Hello Farren, as you know I follow both your and Iain’s work on the ex LMS fleet. I have both the RB patriot and Scot bodies which will be soon dismantled to utilise the various parts required. May I ask can you remember where the cuts were made to elongate the smoke box. The bulbous steam pipes, yes the raked ones were eye catching, the late David Jenkinson if I recall,stated it was his favourite design. I am awaiting delivery of the chassis and new mounting piece and ensuring that works before commencing on the body works. In the meantime looking for appropriate material to create those steam pipes.  I’m also conscious this thread sits under kitbuild and scratch, most of the work described is really modifying rtr… 

 

More interesting progress on Water Orton.

 

I noticed you've kept the Bachmann chassis with "Eire" and wondered if you have a hard and fast criteria for building a new chassis, such as the RTR one is split chassis design, or just broken?
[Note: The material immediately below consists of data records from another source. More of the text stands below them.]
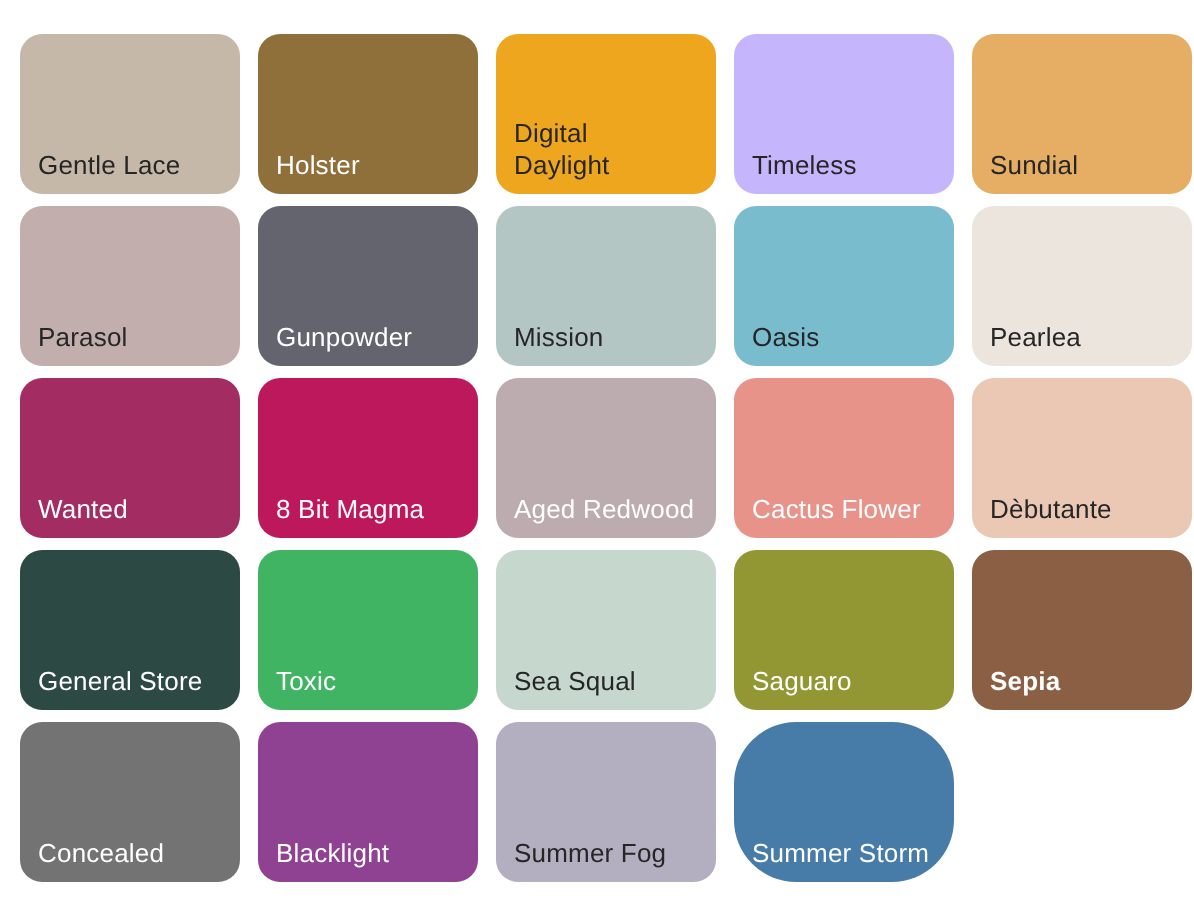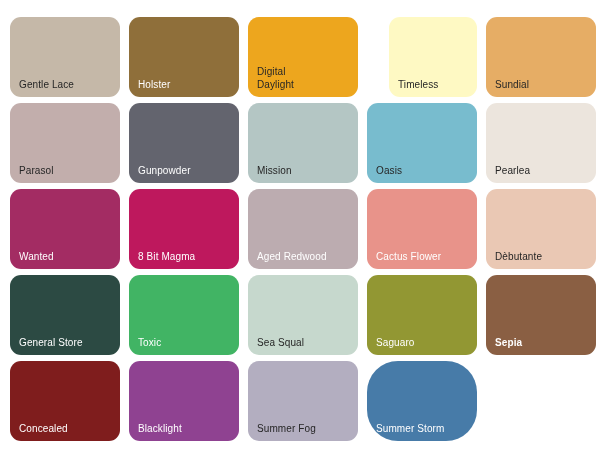"Digital" .swatch-label { font-size: 10px -> 13px }
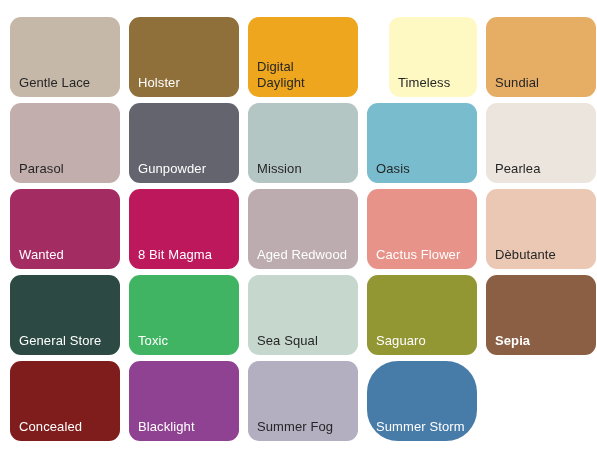"Timeless" div.swatch { background: #fef9c3 -> #c4b5fd; margin-left: 22px -> none }
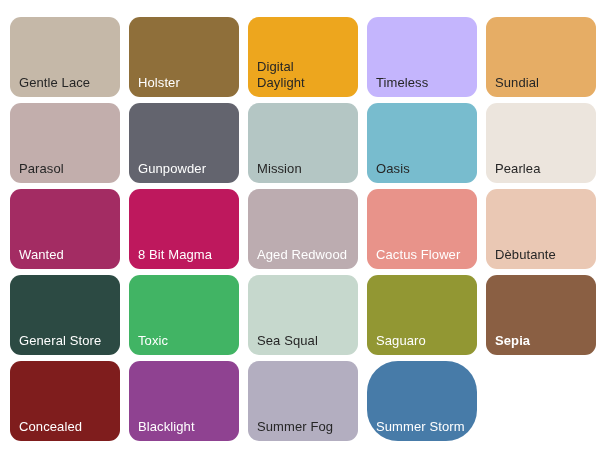"Concealed" div.swatch { background: #7f1d1d -> #737373 }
I find the new Bachmann and Hornby chassis often to be pretty good, although the models may need a clean and oil, and also some weight.

 

I had the same thought in your last sentence when I started a (much shorter) workbench thread in K&S. Very difficult unless a very prolific modeller to run two, the other in "modifying RTR", and anyway where would you draw the line? Soldering up a Comet chassis and assembling the vale gear is a fair bit more than simple modification, I suspect many on here would regard anything with an iron as beyond them - even though you and I know it really isn't!

 

Best wishes,

 

John.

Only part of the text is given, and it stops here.